=== Instructions for the task ===
Read through the listing below and copy each line in which the word "title" occurs.

=== Available records ===
-----
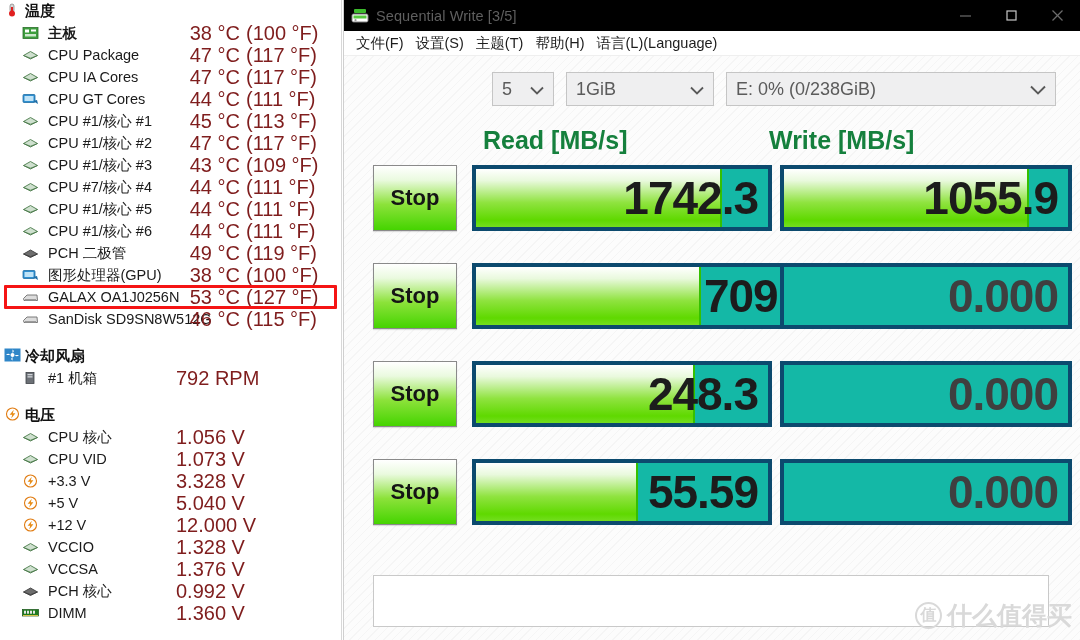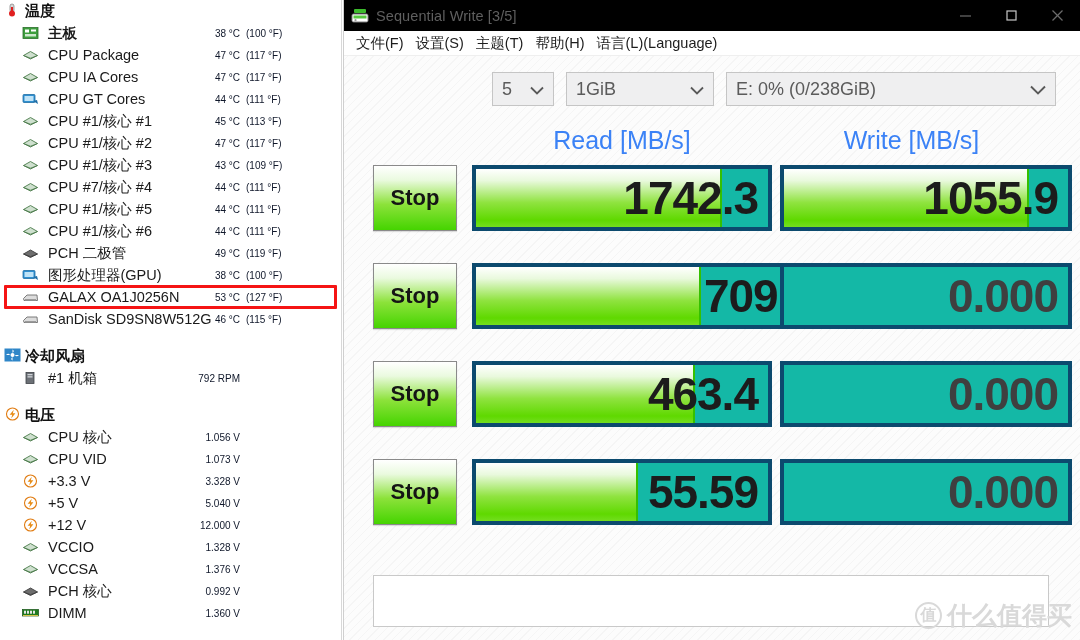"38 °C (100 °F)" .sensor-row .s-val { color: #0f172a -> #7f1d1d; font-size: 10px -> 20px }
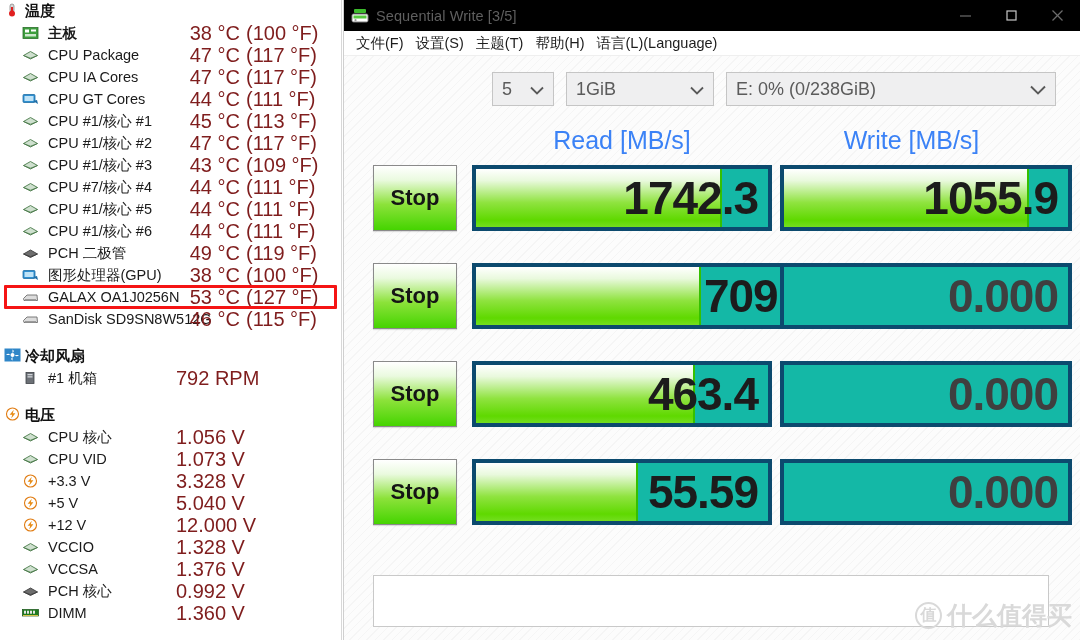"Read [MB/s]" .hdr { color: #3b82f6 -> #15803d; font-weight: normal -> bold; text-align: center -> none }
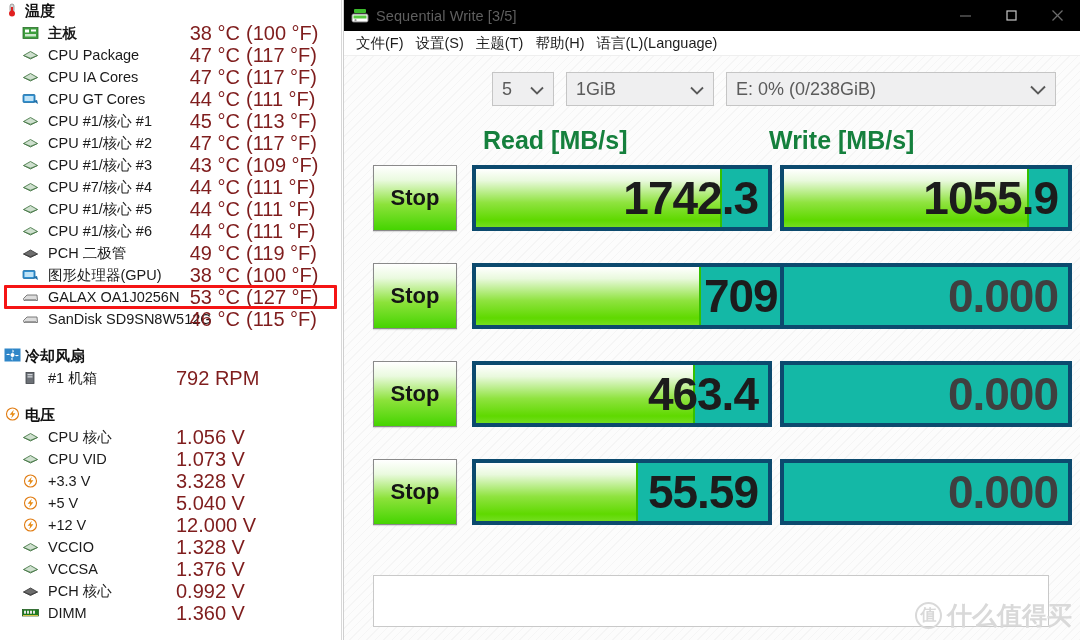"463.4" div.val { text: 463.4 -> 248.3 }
-----
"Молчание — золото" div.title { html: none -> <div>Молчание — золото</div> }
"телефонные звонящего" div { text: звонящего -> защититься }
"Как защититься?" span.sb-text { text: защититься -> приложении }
-----
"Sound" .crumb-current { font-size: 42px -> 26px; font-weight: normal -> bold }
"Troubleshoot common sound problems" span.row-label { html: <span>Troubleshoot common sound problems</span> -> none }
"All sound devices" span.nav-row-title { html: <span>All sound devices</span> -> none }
-----
=== Answer to this problem ===
"Молчание — золото" div.title { html: none -> <div>Молчание — золото</div> }
"All sound devices" span.nav-row-title { html: <span>All sound devices</span> -> none }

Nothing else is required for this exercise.